C’est en souvenir de cette lutte renversante que Montréal nomma la rue de Liège le 23 mai 1922, nomination dont les effets ambigus peuvent se lire, aujourd’hui encore, dans les us locales.
Comme l’a récemment soutenu Nguyễn Thị Tường Vân¹, la population de la rue de Liège, contrairement à une croyance répandue, y aurait élu domicile, non pour des raisons de commodité, telle que la proximité d’une communauté sociolinguistique particulière ou les loyers abordables, mais bien plutôt en raison d’une commune fascination pour les accents, ou accentophilie, se rapportant à des objets linguistiques sonores ou scripturaires.
C’est afin de mettre à l’épreuve cette thèse que nous avons méticuleusement arpenté la rue de Liège.
Des 20 personnes auxquelles nous avons parlé en ce 20 août de l’an 2016 et qui ont fait état de 13 langues maternelles différentes (grec, ourdou, twi, espagnol, pendjabi, vietnamien, gujarati, tamil, arménien, créole, bengali, italien, arabe), toutes affirmaient aimer les accents, et chacune d’entre elles, manifestement, prenait un soin maniaque du sien propre.
Au cours de nos recherches, lors d’une visite du garage de la rue de Liège, un employé nous a confié que les essuie-glaces revêtent localement un caractère presque sacré, puisqu’ils permettent de faire alterner visuellement l’accent grave et l’accent aigu, et de répéter la scène primitive de l’inversion belge ayant donné naissance au nom de la rue. Les habitants, affirme-t-il, auraient même intégré, en l’altérant, un vieux proverbe liégeois, « Fais comme à Liège, laisse pleuvoir », y adjoignant la suite « et va dans ton char », afin de l’adapter à un nouveau rite qui exige que lors d’averses l’on s’installe dans sa voiture pour assister au renversement des essuie-glaces sur le pare-brise. À l’appui de ce témoignage, je mentionne qu’il m’a été possible d’apercevoir quatre personnes assises, immobiles, dans leurs voitures à l’arrêt. Il apparaît clairement qu’elles attendaient fébriles l’averse annoncée plus tard en soirée.
Nous avons pu constater, de plus – et il s’agit là d’un fait unique à Montréal – que la rue de Liège présente aux passants un subtil jeu de graphies semble-t-il sciemment entretenu par les habitants, comme s’il s’agissait de maintenir à vif le souvenir de la modification de l’accent controversée.

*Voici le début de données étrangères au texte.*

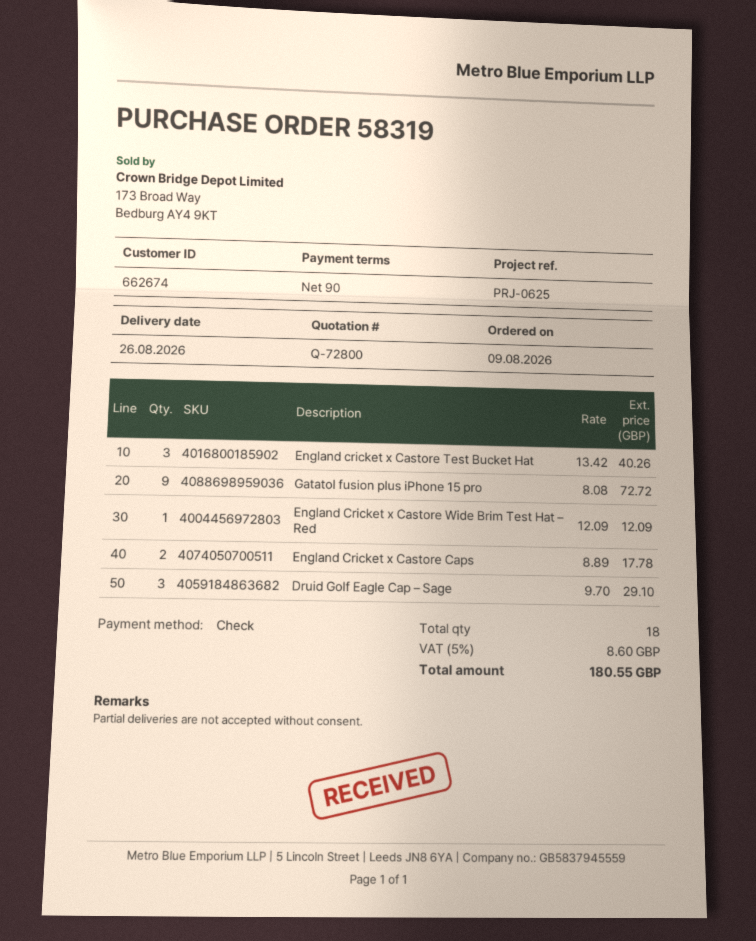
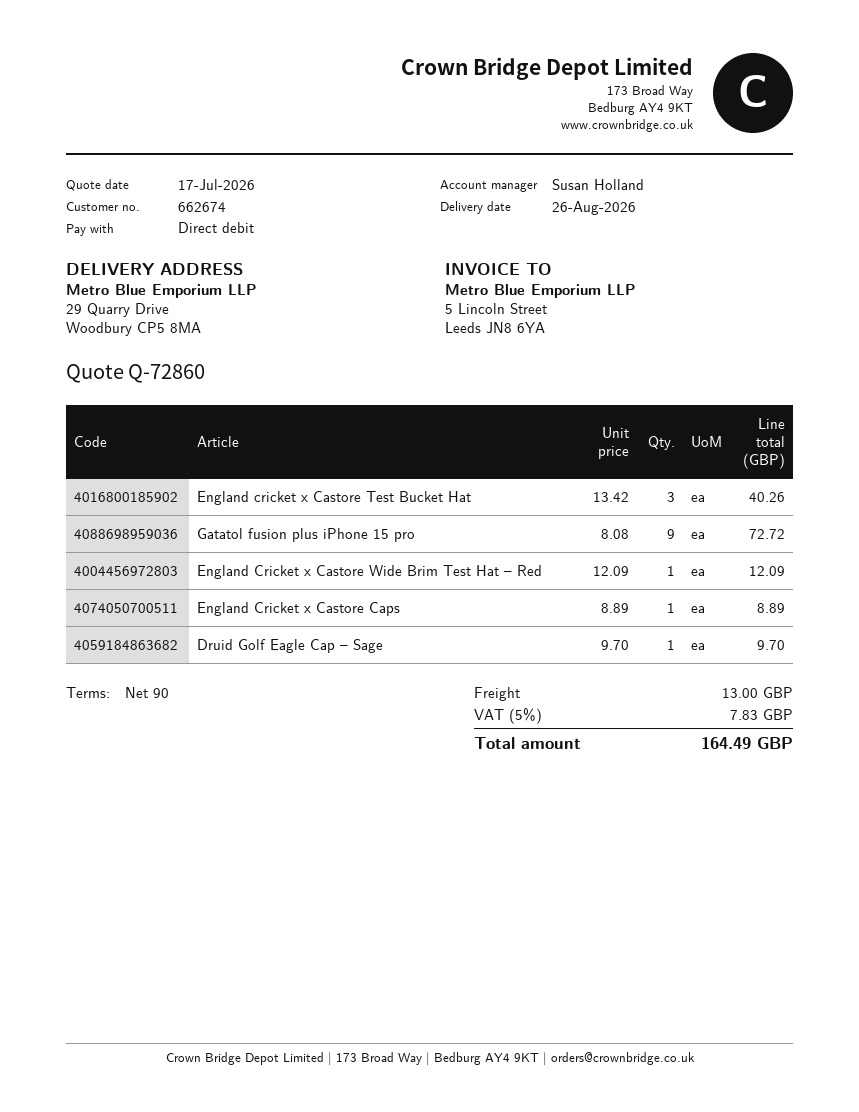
quote number: Q-72800 -> Q-72860
payment method: cheque -> direct debit
England Cricket x Castore Caps: 2 x 8.89 = 17.78 -> 1 x 8.89 = 8.89
Druid Golf Eagle Cap – Sage: 3 x 9.70 = 29.10 -> 1 x 9.70 = 9.70
shipping: none -> 13.00
tax: 5% = 8.60 -> 5% = 7.83
total: 180.55 -> 164.49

On peut y lire 15 fois le nom Liège doté de son officieux accent grave; 5 fois la version antérieure brandissant fière son accent aigu; et 6 fois le nom Liege dénué de tout accent, probablement pour des raisons de rectitude politique. Quatre panneaux indicateurs de la ville, situés aux coins des rues Parc, Outremont, Bloomfield et Wiseman, présentent quant à eux un accent aigu ou un accent grave redoublé de son contraire grossièrement gravé – presque une biffure – l’œuvre présumée de vandales accento-anarchistes. Cet équilibre savant, qui oppose 15 manifestations de la graphie officielle à 15 autres non-orthodoxes, ne saurait être, il va sans dire, le fruit du hasard.